In P. C. Olveczky, editor, Rewriting Logic and its Applications. 8th International Workshop, WRLA 2010, LNCS 6381, pages 226-242. Springer, 2010. © Springer-Verlag
Abstract: Declarative debugging is a semi-automatic technique that locates a program fragment responsible for the error by building a tree representing the computation and guiding the user through it to find the error. Two different kinds of errors are considered for debugging: wrong answers (a wrong result obtained from an initial value) and missing answers (a term that should be reachable but cannot be obtained from an initial value), where the latter has only been considered in nondeterministic systems.

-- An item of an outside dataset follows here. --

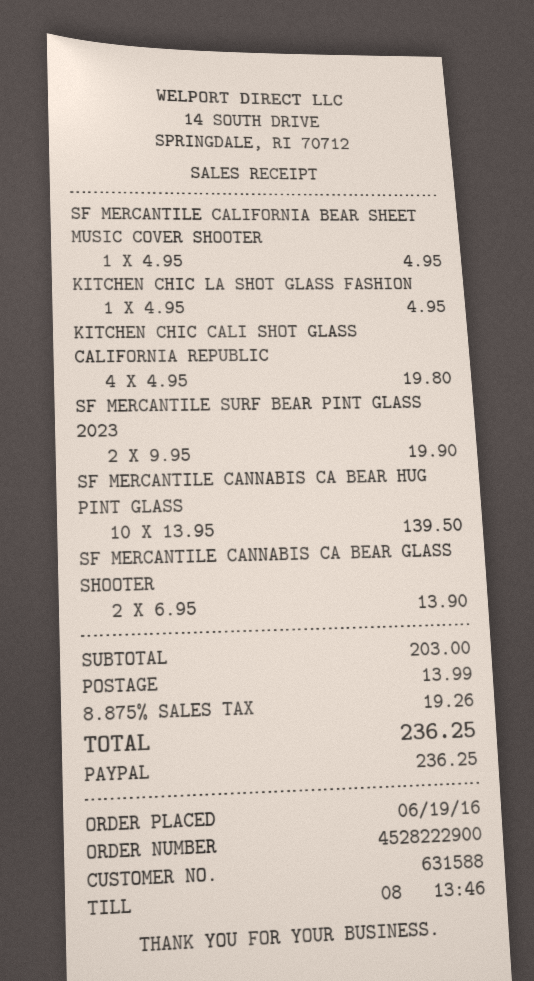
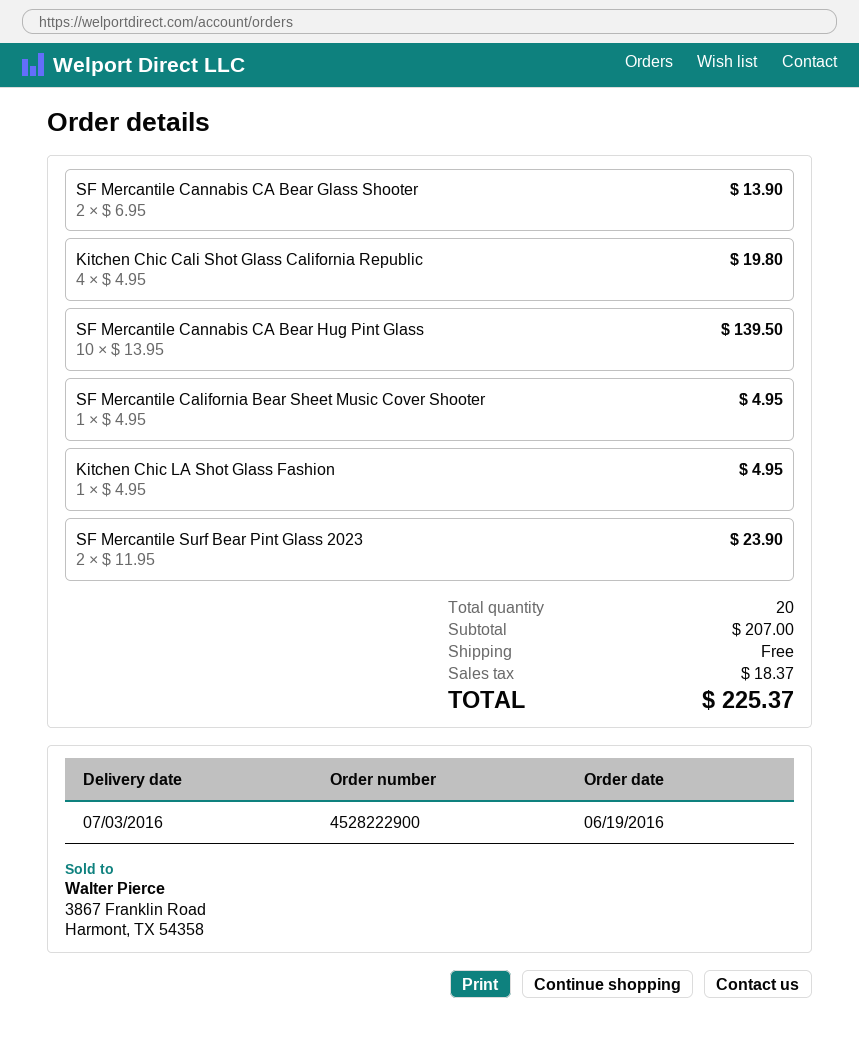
SF MERCANTILE SURF BEAR PINT GLASS 2023: 2 x 9.95 = 19.90 -> 2 x 11.95 = 23.90
subtotal: 203.00 -> 207.00
shipping: 13.99 -> 0.00
tax: 19.26 -> 18.37
total: 236.25 -> 225.37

However, we consider that missing answers can also appear in deterministic systems, when we obtain correct results that do not provide all the expected information, which corresponds, in the context of Maude modules, to terms whose normal form is not reached and to terms whose computed least sort is, although correct, bigger than the expected one. We present in this paper a calculus to deduce normal forms and least sorts, and a proper abbreviation of the trees obtained with it. These trees increase both the causes (missing equations and memberships) and the errors (erroneous normal forms and least sorts) detected in our debugging framework.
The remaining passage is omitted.